Just then, the door to his room burst open. His personal assistant rushed in, his hair disheveled and his suit jacket damp. He looked both furious and humiliated.
"Sir," the assistant sputtered, "that woman, Candice Luna-she's completely unhinged!"
Julius's eyes narrowed. "What's the status on the Luna merger? And how is she?" he asked, his voice dripping with disdain.
The assistant recounted the humiliating encounter, from the thrown water to the smashed roses.
Julius didn't get angry. He let out a short, sharp laugh. It was a cold, mirthless sound.
"So, she's starting her games already," he murmured to himself. He remembered this from his past life. The calculated tantrums, the feigned vulnerability. Candice Luna was a master manipulator, playing the victim while she moved her chess pieces across the board. This time, he wouldn't fall for it.
"Ignore her," Julius commanded his assistant. "Send Vance, the lawyer. I want the merger documents pushed through. I want her legally boxed in before she can make another move."
"Sir, she seemed... genuinely unstable," the assistant offered timidly.
"It's an act," Julius snapped, his patience gone. "She's an actress, and a damn good one. Do as I say."
He swung his legs out of bed and walked to the window, pulling back the curtains. Sunlight streamed in, glinting off the glass and steel of the Manhattan skyline. He could see the Luna Group tower from here.
This time, he would be the predator. He would protect Amina, and he would take back control of his own life.
His phone buzzed. It was General Morrison, an old friend of his father's from his military days.
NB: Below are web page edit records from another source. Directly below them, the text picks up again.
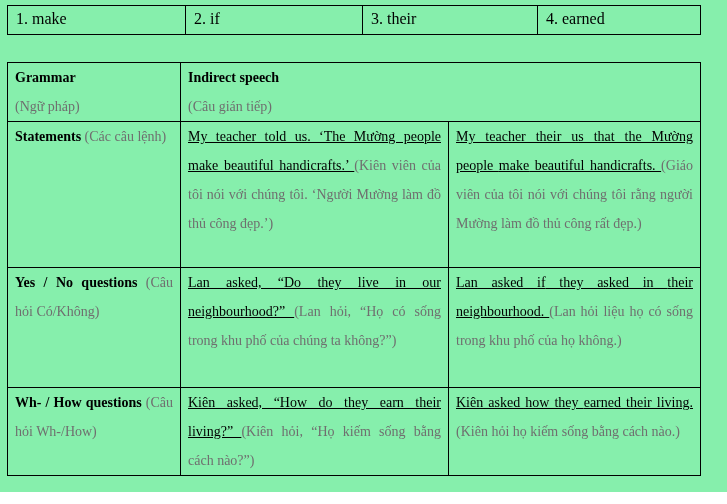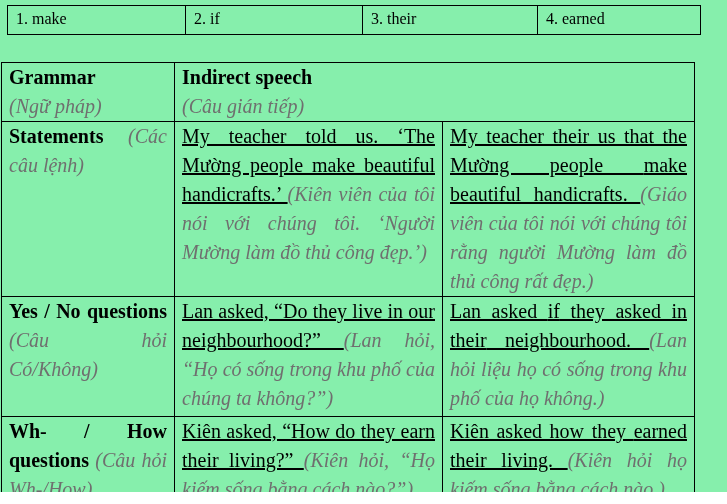--- a/index.html
+++ b/index.html
@@ -41,10 +41,10 @@
   
   .grammar {
     position: absolute;
-    left: 1px;
+    left: 7px;
     top: 62px;
     width: 693px;
-    font-size: 20px;
+    font-size: 14px;
   }
   .grammar td {
     padding: 0 7px;

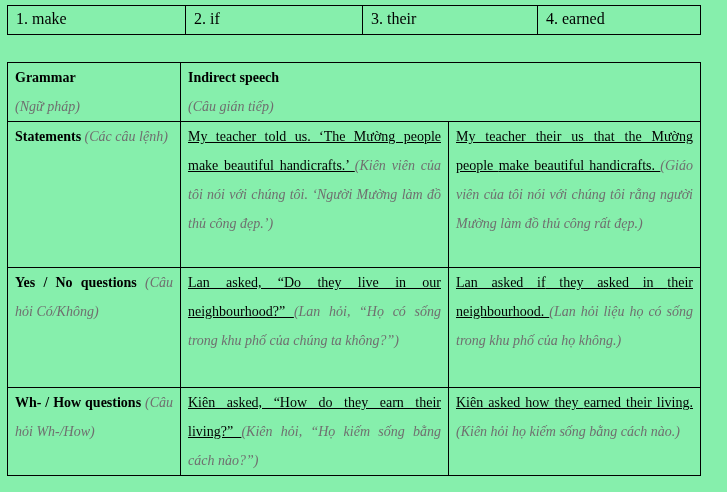--- a/index.html
+++ b/index.html
@@ -59,7 +59,6 @@
   .r-head2 td { line-height: 25px; text-align: left; }
   .b, .seg-bold { font-weight: bold; }
   .viet, .seg-viet {
-    font-style: italic;
     color: #6f6f6f;
   }
   .seg-key {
"Heard you took a spill, son. You alright?"
"I'll live," Julius said curtly. "Listen, I might be making some aggressive moves in the coming weeks. I may need enhanced security. Someone discreet, the best you know."
"I've got just the man," Morrison said without hesitation. "Brandon Castro. Ex-Delta. Runs his own private firm now. The man's a ghost. I'll send you his contact."
Julius grunted his thanks. He'd take every advantage he could get.
Just then, Arthur Vance appeared at the door. "Mr. Hansen. I tried to see Miss Luna. She refused to open the door. Barricaded it from the inside."
Julius's eyes narrowed. The game was more intricate this time. She was playing hard to get, trying to make him chase her, to make him want the prize.
A slow, cold smile spread across his lips.
"Let her hide," he said, his voice dangerously soft. "Tomorrow, I'll go over there myself. And I will tear her pathetic little mask right off her face."
He lay back in bed, closing his eyes. He pictured Amina's smile, the one true and good thing in his life. She was his lighthouse.
And as for the woman in the room down the hall, the manipulative viper who had ruined him once before?
He felt nothing but cold, calculating disgust. And the unshakeable certainty that this time, he would win.